Eigentlich sollen Emojis uns helfen, anderen beim Schreiben übers Handy unsere Gefühle klar zu machen. Wir schicken also einen Smiley, damit der andere weiß, dass wir das eben Geschriebene nicht böse meinen. Und ein Wutgesicht, wenn doch. Eigentlich alles ganz einfach. Ein Emoji allerdings, das Apple gerade mit dem neuen Update 12.1 rausbrachte, könnte das alles ein wenig verkomplizieren. Denn irgendwie ist sich keiner so richtig einig, was es aussagt.

Das Gesicht, das auf der rechten Hälfte zu lachen und auf der linken niedergeschlagen scheint, ist damit in den vergangenen Tagen zum Diskussionsgegenstand der Sozialen Netzwerke geworden. Darin sammeln nun Tausende Nutzer Vorschläge, was dieser uneindeutige Gesichtsausdruck wohl meinen könnte.

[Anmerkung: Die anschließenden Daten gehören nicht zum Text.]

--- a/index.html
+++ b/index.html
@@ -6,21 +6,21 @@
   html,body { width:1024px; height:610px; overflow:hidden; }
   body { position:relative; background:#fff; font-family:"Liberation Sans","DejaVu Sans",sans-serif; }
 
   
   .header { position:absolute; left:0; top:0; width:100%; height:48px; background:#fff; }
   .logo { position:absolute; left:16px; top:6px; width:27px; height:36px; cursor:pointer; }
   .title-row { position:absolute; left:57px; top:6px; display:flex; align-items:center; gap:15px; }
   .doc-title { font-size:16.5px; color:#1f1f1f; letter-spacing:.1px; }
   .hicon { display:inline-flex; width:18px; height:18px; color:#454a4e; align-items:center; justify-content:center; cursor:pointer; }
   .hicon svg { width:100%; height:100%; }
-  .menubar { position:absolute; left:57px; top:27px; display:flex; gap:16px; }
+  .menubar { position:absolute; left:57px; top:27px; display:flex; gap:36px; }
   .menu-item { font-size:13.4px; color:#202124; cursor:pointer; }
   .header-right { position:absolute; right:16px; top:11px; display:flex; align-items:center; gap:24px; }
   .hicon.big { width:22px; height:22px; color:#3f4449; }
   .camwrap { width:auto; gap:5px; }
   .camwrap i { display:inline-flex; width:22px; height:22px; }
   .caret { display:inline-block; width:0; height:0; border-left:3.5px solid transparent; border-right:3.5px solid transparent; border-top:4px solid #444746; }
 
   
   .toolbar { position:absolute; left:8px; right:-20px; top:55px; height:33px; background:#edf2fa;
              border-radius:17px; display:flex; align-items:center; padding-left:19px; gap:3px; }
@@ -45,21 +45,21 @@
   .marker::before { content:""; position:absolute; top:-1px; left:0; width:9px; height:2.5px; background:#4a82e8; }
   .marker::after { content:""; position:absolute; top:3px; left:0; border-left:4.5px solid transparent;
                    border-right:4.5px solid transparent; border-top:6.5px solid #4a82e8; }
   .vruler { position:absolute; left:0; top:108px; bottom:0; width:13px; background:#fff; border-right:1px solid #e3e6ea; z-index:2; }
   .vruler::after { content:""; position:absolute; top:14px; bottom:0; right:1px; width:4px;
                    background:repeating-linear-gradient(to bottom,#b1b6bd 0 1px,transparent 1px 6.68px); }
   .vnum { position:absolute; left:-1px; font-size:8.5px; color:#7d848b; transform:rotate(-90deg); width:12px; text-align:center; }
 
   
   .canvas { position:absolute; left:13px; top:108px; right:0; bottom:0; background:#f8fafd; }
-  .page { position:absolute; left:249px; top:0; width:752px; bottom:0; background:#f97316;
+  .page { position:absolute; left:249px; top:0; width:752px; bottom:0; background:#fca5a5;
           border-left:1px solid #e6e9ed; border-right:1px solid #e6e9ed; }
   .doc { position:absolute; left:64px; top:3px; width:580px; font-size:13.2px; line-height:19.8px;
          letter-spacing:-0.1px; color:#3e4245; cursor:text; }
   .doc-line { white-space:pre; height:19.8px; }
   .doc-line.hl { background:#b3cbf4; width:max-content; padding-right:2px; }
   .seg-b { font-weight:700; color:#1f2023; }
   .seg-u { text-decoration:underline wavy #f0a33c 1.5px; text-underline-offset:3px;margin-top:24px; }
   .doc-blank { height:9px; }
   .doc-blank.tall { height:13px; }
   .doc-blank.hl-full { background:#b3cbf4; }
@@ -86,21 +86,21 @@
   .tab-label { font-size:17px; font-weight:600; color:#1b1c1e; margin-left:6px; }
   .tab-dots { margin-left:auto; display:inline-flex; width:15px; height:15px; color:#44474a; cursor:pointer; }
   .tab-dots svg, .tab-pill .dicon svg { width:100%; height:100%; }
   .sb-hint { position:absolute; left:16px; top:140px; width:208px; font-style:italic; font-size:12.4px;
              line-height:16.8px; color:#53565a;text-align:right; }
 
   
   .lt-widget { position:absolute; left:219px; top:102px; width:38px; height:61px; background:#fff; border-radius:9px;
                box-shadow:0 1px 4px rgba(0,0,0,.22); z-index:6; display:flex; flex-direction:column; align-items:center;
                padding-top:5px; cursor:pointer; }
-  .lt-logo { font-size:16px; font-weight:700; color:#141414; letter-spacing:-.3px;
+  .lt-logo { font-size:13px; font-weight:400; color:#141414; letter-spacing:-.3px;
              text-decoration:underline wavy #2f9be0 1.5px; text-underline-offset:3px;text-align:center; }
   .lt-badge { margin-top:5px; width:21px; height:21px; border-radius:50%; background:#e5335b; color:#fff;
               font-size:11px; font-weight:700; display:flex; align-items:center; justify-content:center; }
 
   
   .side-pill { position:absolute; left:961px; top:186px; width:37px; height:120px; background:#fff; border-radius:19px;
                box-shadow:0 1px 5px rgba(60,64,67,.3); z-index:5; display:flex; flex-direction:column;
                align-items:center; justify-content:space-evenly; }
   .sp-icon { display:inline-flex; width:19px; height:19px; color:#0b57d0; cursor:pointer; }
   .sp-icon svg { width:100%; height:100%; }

Die meisten vermuten, er zeige an, dass jemand ein körperliches Problem habe. Während einige dem Emoji schwere Erkrankungen wie Schlaganfälle zuschreiben, denken andere harmloser: an Blähungen zum Beispiel, einen Fußkrampf oder eine Prostata-Untersuchung. Eine Nutzerin fühlt sich außerdem daran erinnert, was passiert, wenn sie versehentlich ihren Vibrator auf die höchste Stufe stellt.

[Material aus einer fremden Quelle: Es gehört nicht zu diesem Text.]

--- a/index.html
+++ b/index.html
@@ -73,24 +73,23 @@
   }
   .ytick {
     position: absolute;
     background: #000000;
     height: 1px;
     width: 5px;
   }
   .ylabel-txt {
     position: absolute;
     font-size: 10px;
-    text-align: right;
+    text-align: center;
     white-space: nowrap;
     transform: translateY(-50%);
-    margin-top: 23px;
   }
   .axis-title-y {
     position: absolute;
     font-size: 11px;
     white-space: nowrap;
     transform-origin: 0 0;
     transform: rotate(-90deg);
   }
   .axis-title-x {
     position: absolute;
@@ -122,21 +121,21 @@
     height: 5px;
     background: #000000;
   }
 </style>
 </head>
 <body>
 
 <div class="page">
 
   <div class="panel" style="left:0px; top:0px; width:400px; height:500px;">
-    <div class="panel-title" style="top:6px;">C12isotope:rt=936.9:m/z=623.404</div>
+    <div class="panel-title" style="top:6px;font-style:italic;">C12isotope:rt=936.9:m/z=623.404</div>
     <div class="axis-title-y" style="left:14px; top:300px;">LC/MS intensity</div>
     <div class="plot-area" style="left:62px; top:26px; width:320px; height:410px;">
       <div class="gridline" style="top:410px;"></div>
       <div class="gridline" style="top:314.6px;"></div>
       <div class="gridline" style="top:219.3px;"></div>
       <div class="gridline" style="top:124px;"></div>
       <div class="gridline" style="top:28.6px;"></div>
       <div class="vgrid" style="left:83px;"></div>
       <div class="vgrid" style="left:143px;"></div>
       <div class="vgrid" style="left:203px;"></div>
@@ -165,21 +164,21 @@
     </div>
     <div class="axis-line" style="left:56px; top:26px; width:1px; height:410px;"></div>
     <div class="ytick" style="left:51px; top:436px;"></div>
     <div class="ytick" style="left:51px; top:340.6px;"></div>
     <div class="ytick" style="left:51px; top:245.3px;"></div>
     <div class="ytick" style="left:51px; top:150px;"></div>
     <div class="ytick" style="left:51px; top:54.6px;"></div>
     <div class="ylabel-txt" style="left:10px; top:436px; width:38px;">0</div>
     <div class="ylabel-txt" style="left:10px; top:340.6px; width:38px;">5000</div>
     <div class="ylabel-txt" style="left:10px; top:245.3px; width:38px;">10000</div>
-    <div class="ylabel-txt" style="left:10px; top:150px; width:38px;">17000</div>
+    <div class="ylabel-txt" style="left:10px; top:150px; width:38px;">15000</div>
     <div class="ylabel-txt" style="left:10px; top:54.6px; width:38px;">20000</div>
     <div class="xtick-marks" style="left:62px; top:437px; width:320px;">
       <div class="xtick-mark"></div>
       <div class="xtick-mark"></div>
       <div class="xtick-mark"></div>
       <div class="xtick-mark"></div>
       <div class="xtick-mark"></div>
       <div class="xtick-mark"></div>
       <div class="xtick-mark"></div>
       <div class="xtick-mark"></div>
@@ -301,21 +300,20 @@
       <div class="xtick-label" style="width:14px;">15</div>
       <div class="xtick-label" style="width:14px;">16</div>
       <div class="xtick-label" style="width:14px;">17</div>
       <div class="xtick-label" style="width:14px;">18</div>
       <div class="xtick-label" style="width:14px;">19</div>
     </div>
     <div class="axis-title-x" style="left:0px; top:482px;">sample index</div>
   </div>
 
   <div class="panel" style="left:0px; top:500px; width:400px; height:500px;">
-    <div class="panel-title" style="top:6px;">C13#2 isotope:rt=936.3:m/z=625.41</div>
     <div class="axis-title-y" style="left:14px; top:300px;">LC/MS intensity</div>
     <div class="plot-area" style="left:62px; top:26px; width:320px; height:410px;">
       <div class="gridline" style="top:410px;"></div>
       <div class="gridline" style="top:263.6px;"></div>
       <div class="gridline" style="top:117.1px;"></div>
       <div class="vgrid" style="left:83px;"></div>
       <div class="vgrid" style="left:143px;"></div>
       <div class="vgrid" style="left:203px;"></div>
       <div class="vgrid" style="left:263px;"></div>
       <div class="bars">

Andere Nutzer denken daran, dass so Leute gucken, die versuchen, zu flirten – dabei aber kläglich scheitern. Der Ausdruck wirkt auf sie nämlich eher verstörend als anziehend.

Einige wenige interpretieren das Emoji aber auch positiv. Ein Nutzer schreibt beispielsweise, so gucke man, wenn man endlich am Bauch gekratzt würde. Andere halten das Emoji für das Zeichen einens unterdrückten Lachanfalls.

Bei all der Ratlosigkeit greifen Dutzende letztlich auf menschliche Vergleiche zurück. Die hätten die Grafik-Designer mit ihrer Gesichtsakrobatik doch sicher zu diesem Emoji inspiriert.

Einig sind sich die User in der Debatte um die wahre Bedeutung des Emojis schließlich auch nach zwei Tagen noch nicht. Obwohl Dutzende das Emoji tatsächlich so sehen, wie es seine Macher ebenfalls verstehen: Als wäre es einfach verdammt betrunken.